Cuando entras a la sauna, tu sensación cambia. Cuando entras, el calor te golpea en la cara. Muy intenso. La temperatura es de unos 176 grados Fahrenheit o unos 80 grados Celsius. Si estás completamente vestido, empezarás a sudar incluso antes de sentarte. Por eso existe la tradición de la desnudez. No se trata sólo de humildad. Se trata de eficiencia térmica.
La baja humedad le permite soportar estas temperaturas abrasadoras. El aire permanece seco, por lo que tu piel puede soportar el calor. Sin embargo, la auténtica estrella de la sauna es la madera.
La ciencia detrás de los interiores de madera
Hay una razón por la que el cedro y el abeto son materiales estándar. Las placas de metal pueden quemar la piel. El plástico se derrite. Aunque el aire arde, la madera permanece relativamente fría. Todavía necesita un golpe. La madera es muy duradera incluso en estas condiciones extremas.
La madera tiene propiedades sorprendentes como la baja conductividad térmica. Absorbe vapor. Almacena calor. Una agradable fragancia se esparce cada vez que lo usas. Algunas saunas tienen baldosas debajo de la madera para regular la humedad y retener el calor. El resultado es una habitación que parece respirar.
De ahumaderos a hornos modernos
La historia de las saunas es antigua. La forma más antigua es la subsauna. Piense en ello como una cabaña en el bosque sin ventanas ni chimenea. Aquí no se exhibe ninguna artesanía. Sólo troncos y una fogata.
El humo llenó la habitación. Se filtró por las grietas del techo. Puedo verlo. Se necesita un día entero para calentar este tipo de sauna. Actualmente, sólo los puristas defienden este enfoque. Esto es más un ritual que una conveniencia.
Las saunas modernas mantienen el concepto central, pero eliminan el humo. Utilizan pequeñas estufas llamadas kiuas. La estufa puede ser eléctrica, de gas o de leña. El propósito es el mismo. Se trata de calentar un montón de piedras. Algunos kiuass proporcionan calor continuo. Otros calientan la piedra una vez, lo que le permite liberar calor mucho después de que el fuego original se haya apagado.
Elige la piedra adecuada
No es sólo una estructura de piedra.
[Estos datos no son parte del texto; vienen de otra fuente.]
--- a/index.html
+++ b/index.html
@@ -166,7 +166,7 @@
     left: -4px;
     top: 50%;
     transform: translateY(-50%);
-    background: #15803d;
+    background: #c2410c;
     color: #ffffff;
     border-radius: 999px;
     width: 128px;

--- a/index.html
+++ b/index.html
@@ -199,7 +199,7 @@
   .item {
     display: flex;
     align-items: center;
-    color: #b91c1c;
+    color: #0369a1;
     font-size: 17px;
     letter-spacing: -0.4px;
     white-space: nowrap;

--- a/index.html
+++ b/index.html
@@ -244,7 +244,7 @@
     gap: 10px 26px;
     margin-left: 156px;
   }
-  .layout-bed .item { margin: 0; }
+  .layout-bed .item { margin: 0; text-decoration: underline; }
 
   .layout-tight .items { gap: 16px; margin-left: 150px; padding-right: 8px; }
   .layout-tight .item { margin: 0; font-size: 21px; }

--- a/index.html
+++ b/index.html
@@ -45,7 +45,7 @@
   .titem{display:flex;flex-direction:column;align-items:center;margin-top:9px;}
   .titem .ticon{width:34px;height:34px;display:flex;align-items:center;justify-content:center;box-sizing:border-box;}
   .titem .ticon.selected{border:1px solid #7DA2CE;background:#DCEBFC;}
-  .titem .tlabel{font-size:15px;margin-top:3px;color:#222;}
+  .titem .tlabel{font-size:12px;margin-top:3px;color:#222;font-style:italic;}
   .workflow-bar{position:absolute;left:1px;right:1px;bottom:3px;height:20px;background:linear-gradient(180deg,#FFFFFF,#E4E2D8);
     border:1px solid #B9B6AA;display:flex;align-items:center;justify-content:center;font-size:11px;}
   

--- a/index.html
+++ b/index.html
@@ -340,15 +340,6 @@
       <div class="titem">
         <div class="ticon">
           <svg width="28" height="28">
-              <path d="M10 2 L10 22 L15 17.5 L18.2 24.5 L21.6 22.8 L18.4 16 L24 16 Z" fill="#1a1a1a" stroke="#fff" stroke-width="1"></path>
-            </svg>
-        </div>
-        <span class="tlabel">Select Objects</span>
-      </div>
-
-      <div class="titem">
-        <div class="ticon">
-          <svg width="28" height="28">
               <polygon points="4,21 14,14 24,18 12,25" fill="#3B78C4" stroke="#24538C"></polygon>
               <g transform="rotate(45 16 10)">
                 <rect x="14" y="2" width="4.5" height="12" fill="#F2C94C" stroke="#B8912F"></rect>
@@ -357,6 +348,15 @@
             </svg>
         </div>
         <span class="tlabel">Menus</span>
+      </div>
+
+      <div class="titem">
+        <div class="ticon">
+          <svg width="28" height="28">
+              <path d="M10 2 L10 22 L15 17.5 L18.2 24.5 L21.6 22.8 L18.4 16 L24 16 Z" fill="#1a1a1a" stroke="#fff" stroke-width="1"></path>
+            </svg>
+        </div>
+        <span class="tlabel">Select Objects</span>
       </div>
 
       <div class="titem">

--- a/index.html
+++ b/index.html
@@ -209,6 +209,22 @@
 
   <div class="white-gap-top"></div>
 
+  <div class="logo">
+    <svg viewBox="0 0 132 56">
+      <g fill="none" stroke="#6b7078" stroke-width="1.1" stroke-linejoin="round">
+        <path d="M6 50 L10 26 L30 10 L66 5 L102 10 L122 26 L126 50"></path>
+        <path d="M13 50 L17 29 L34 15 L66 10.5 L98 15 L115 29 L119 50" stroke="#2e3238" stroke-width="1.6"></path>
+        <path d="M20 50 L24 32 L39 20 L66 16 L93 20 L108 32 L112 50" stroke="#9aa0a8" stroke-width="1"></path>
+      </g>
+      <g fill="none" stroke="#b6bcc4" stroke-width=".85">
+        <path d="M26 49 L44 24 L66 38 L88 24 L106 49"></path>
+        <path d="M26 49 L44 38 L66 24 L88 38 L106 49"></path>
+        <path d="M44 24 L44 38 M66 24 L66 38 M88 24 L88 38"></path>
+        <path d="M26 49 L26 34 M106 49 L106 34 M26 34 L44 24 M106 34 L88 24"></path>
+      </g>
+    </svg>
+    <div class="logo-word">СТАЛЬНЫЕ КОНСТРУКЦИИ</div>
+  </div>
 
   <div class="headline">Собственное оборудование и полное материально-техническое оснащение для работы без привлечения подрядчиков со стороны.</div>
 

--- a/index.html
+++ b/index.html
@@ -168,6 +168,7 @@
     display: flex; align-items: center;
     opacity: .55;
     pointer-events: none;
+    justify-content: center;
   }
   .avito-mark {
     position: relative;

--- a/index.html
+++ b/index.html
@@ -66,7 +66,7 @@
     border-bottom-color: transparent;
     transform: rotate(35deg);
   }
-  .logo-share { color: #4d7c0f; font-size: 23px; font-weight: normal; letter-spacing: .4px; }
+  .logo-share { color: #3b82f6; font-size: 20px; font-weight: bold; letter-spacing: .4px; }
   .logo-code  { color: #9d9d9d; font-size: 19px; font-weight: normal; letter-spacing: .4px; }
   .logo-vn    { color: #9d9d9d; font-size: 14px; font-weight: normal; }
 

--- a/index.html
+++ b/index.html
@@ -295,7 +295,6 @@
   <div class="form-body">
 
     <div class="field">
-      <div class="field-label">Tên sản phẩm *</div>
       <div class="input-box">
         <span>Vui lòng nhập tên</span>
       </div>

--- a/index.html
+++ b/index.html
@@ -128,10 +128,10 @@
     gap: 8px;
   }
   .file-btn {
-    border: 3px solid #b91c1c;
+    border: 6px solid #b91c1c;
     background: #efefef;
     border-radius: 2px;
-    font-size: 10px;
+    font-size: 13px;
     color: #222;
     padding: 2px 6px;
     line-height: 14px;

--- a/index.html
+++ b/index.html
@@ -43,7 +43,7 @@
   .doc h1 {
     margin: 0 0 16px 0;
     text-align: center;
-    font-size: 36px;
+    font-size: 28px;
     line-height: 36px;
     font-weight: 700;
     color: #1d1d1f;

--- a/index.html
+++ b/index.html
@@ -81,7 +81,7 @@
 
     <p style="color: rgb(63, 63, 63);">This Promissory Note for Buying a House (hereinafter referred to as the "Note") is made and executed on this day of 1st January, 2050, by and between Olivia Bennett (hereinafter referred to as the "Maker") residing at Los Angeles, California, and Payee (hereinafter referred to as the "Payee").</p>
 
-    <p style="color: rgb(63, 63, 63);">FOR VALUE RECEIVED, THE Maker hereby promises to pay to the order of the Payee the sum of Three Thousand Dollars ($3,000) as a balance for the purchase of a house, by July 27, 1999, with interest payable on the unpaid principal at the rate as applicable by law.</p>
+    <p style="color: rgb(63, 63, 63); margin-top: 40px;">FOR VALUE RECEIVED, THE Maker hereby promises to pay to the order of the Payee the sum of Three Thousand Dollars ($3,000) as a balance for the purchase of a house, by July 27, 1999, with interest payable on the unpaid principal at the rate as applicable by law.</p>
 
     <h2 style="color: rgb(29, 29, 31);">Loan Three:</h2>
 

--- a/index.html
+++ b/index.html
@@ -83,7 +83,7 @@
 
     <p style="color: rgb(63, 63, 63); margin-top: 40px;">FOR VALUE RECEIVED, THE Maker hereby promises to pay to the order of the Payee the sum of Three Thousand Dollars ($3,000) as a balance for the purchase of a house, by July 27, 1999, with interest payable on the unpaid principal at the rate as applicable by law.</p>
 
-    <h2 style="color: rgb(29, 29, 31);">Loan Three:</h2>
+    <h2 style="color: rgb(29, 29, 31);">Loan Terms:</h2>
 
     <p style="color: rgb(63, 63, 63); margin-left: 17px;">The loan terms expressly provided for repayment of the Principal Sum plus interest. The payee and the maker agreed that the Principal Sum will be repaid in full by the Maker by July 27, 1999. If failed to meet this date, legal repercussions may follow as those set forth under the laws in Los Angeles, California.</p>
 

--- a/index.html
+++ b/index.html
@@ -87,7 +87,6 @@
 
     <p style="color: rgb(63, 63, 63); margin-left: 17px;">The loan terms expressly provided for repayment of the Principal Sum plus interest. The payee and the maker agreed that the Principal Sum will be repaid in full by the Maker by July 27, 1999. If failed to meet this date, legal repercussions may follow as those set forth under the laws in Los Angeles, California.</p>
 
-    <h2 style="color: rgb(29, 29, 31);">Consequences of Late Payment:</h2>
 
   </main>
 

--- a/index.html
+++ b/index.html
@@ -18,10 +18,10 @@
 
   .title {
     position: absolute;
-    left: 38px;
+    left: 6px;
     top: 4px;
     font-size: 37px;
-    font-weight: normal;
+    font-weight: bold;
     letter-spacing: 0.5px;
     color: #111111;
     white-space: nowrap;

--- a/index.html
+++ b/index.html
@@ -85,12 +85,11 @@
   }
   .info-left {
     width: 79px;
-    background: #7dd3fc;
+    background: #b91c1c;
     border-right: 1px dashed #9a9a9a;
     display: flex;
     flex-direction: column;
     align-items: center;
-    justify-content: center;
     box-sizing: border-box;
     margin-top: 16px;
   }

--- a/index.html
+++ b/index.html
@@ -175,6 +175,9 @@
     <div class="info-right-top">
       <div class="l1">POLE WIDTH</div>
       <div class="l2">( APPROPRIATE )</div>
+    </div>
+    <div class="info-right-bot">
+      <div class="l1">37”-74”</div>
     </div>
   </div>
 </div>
Necesitamos piedras que puedan soportar cambios extremos de temperatura sin agrietarse. Hacer explotar rocas dentro de la cabaña es una mala idea.
La piedra de cantera en bruto es la mejor opción. La peridotita es popular entre los finlandeses por una razón. También son comunes el basalto y los anfíboles. Estas piedras pueden soportar altas temperaturas. lo retienen. Lo sueltan lentamente.
“La madera se mantiene relativamente fría incluso a altas temperaturas y es muy duradera.”
Ahora que la habitación está cálida y la piedra está lista, es posible que notes un cucharón y un balde en la esquina. ¿Qué están haciendo? Ésta es otra pregunta. Ahora sólo respira. La temperatura sube.